▸ ABOUT THIS EXERCISE:
Within the entries underneath, how many lines include the string "трансформатора"? State only the number.

▸ THE INPUT:
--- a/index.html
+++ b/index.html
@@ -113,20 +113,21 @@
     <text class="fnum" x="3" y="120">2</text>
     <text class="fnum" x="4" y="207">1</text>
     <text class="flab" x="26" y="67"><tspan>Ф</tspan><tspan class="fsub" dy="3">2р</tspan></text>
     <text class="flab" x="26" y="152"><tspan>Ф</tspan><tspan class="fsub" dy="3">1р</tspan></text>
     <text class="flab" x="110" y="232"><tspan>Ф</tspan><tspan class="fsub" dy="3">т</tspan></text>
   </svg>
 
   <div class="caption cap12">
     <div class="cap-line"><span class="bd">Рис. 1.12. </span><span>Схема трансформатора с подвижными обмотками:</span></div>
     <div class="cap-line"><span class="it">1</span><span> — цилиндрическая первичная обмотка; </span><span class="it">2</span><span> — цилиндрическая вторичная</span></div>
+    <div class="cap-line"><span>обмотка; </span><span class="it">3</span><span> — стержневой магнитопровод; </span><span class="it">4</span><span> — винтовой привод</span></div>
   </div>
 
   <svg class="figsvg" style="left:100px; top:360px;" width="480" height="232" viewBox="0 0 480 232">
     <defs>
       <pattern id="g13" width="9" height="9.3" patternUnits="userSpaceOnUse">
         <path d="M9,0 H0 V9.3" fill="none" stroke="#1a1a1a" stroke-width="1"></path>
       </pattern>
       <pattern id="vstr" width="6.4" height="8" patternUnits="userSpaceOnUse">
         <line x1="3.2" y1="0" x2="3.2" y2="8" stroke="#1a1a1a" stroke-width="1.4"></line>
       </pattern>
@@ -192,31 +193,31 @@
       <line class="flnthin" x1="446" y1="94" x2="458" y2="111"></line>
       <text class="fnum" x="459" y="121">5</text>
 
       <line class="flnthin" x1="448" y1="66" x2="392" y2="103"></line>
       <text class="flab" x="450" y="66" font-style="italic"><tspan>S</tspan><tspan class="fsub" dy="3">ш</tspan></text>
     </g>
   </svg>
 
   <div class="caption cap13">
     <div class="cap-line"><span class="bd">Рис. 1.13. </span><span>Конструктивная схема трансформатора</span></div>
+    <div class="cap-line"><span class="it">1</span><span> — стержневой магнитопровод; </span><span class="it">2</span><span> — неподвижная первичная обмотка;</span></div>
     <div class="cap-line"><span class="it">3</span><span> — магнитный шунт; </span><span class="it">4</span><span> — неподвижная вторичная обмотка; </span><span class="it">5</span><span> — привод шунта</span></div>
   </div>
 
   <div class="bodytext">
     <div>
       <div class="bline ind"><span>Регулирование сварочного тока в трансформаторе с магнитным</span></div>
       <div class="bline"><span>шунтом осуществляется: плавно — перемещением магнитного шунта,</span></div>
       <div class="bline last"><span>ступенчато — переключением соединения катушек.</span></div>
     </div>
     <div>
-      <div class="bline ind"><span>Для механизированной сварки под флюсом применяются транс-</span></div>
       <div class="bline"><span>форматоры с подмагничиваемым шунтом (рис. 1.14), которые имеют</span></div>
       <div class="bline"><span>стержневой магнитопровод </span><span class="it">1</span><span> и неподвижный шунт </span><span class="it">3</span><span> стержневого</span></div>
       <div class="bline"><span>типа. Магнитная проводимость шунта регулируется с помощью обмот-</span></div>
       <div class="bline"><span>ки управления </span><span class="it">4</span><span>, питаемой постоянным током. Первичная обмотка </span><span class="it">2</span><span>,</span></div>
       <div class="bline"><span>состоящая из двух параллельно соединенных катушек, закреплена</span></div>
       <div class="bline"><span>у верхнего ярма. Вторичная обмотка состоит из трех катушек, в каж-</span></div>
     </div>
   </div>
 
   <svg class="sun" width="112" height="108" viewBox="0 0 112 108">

▸ THE COMPLETED TASK:
2